Problem to solve
Could you restate word for word only the lines below from the one holding "(165, 866) none" to the one holding "[92,915,281,928] [92,944,472,961] //", inclusive, and leave out the pictures?

(Records from a data source)
# # # #

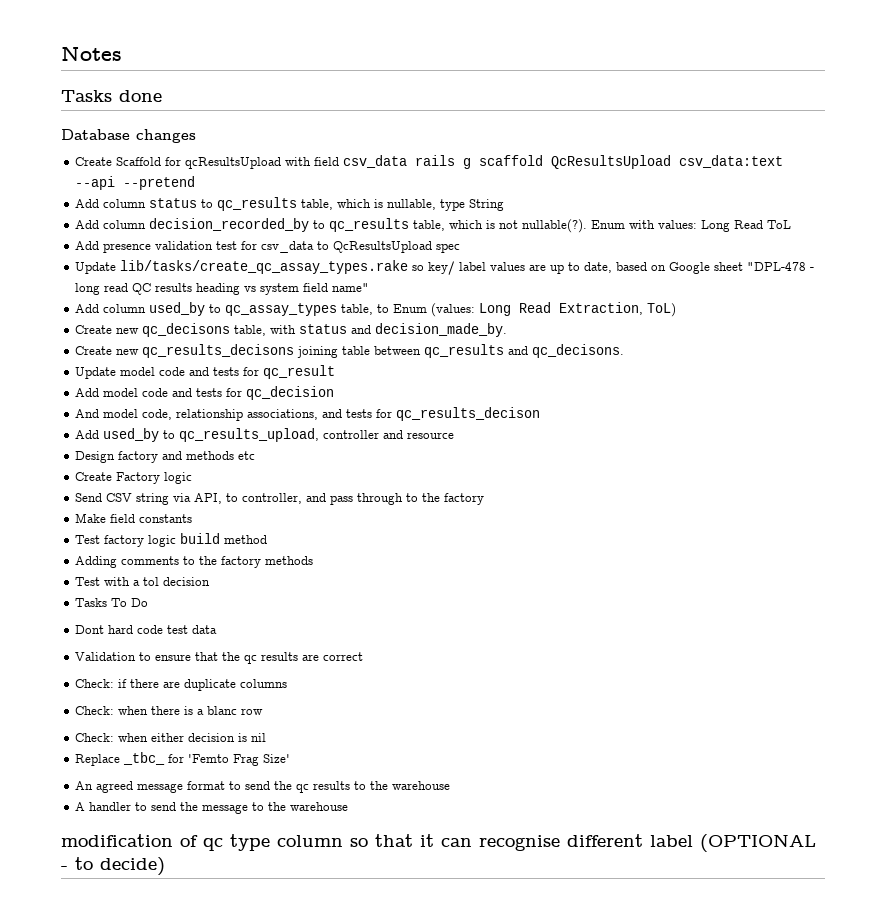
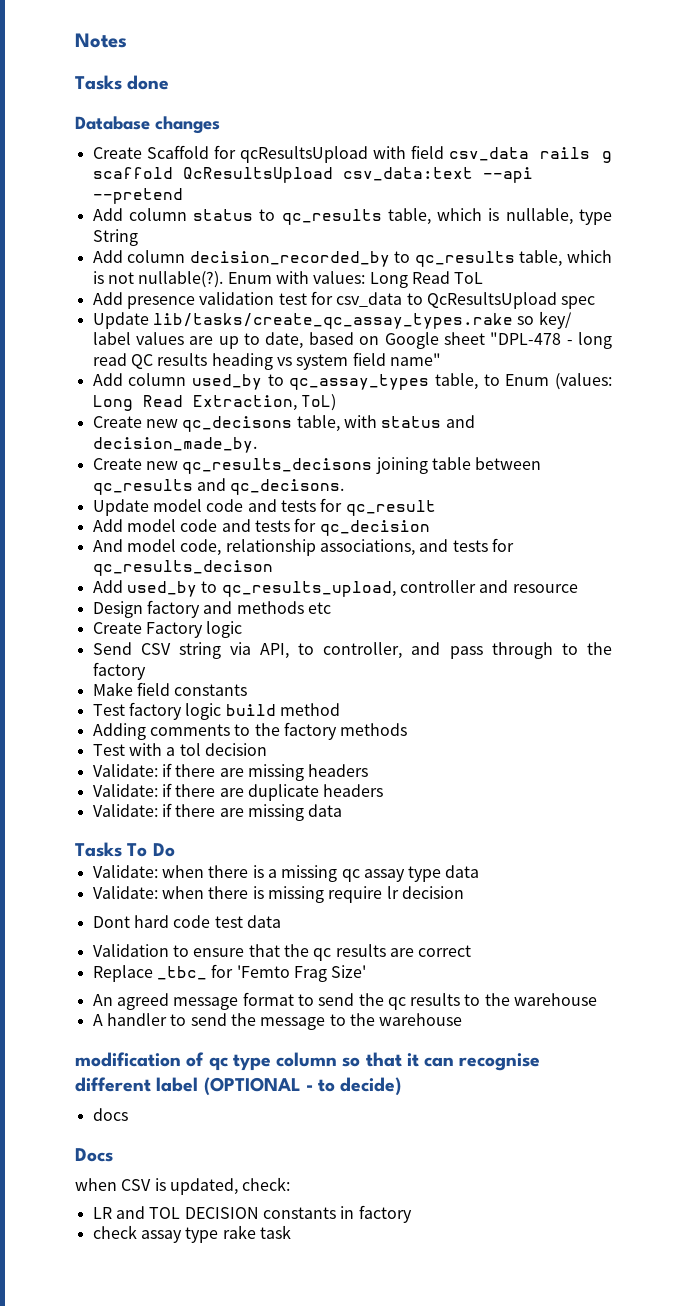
[75,598,149,607] Tasks To Do -> [92,763,369,781] [92,783,384,801] [92,803,343,821] [75,842,175,857] [92,865,480,882] [92,886,464,903] Validate: if there are missing headers // Validate: if there are duplicate headers // Validate: if there are missing data // Tasks To Do // Validate: when there is a missing qc assay type data // Validate: when there is missing require lr decision
[75,679,288,691] [75,706,264,715] [75,733,267,742] // Check: if there are duplicate columns // Check: when there is a blanc row // Check: when either decision is nil -> (472, 951) none
(165, 866) none -> [92,1108,128,1121] [75,1148,113,1162] [75,1177,291,1195] [92,1205,412,1223] [92,1225,291,1243] // docs // Docs // when CSV is updated, check: // LR and TOL DECISION constants in factory // check assay type rake task

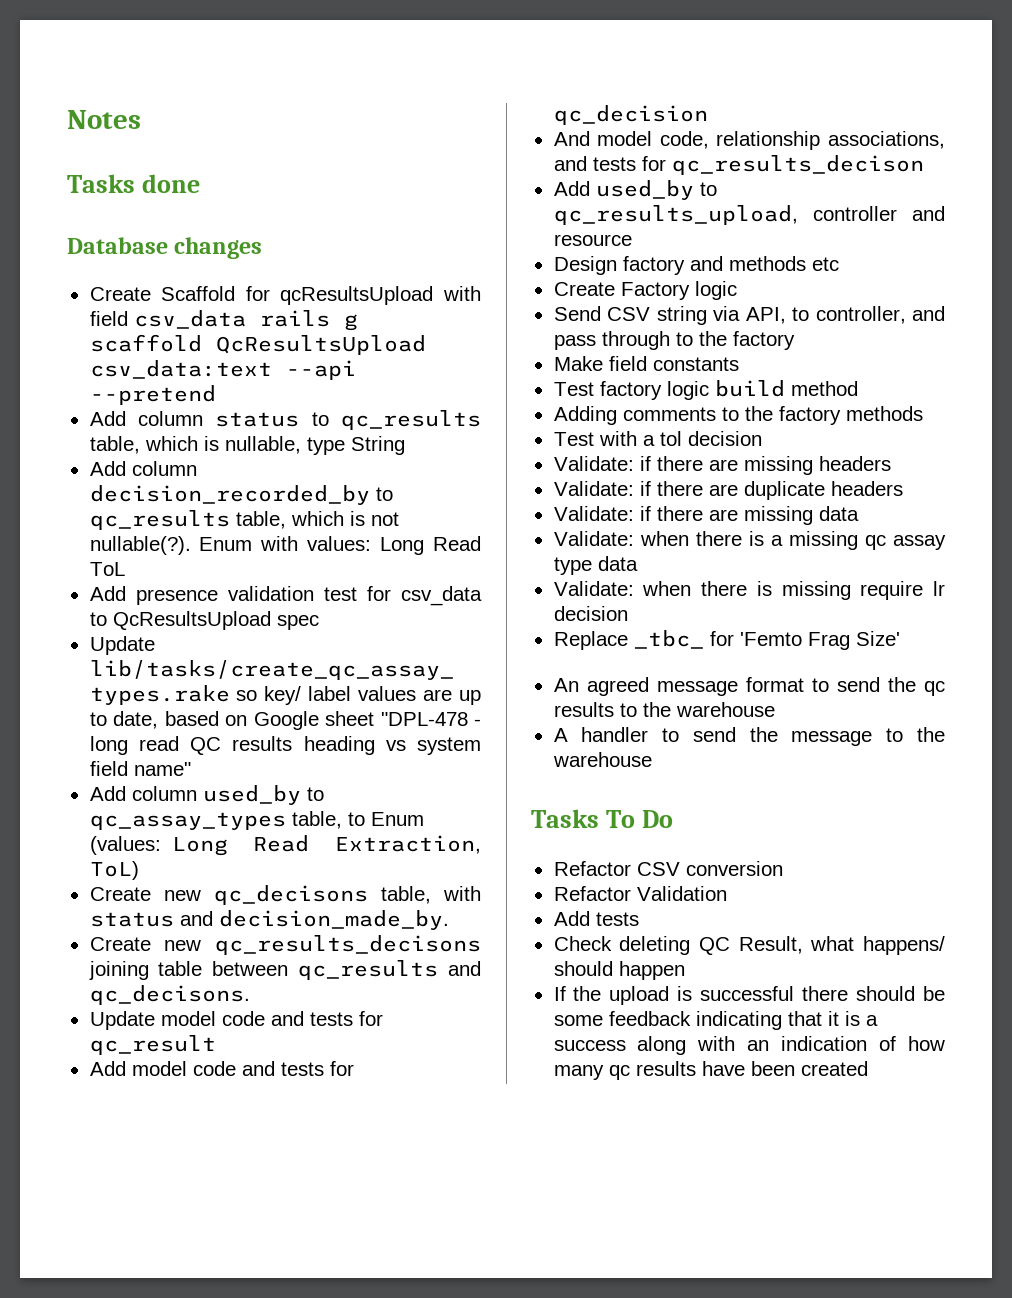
[75,842,175,857] // Tasks To Do -> (859, 513) none
[92,915,281,928] [92,944,472,961] // Dont hard code test data // Validation to ensure that the qc results are correct -> (628, 613) none
[75,1052,541,1071] [75,1077,402,1096] [92,1108,128,1121] [75,1148,113,1162] [75,1177,291,1195] [92,1205,412,1223] [92,1225,291,1243] modification of qc type column so that it can recognise different label (OPTIONAL - to decide) // docs // Docs // when CSV is updated, check: // LR and TOL DECISION constants in factory // check assay type rake task -> [531,809,674,828] [553,861,783,876] [553,886,727,901] [553,911,639,926] [553,936,945,955] [553,961,685,980] [553,986,945,1005] [553,1011,878,1030] [553,1036,945,1055] [553,1061,868,1080] Tasks To Do // Refactor CSV conversion // Refactor Validation // Add tests // Check deleting QC Result, what happens/ should happen // If the upload is successful there should be some feedback indicating that it is a success along with an indication of how many qc results have been created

# # # #

Response box
(165, 866) none -> [92,1108,128,1121] [75,1148,113,1162] [75,1177,291,1195] [92,1205,412,1223] [92,1225,291,1243] // docs // Docs // when CSV is updated, check: // LR and TOL DECISION constants in factory // check assay type rake task

[75,842,175,857] // Tasks To Do -> (859, 513) none
[92,915,281,928] [92,944,472,961] // Dont hard code test data // Validation to ensure that the qc results are correct -> (628, 613) none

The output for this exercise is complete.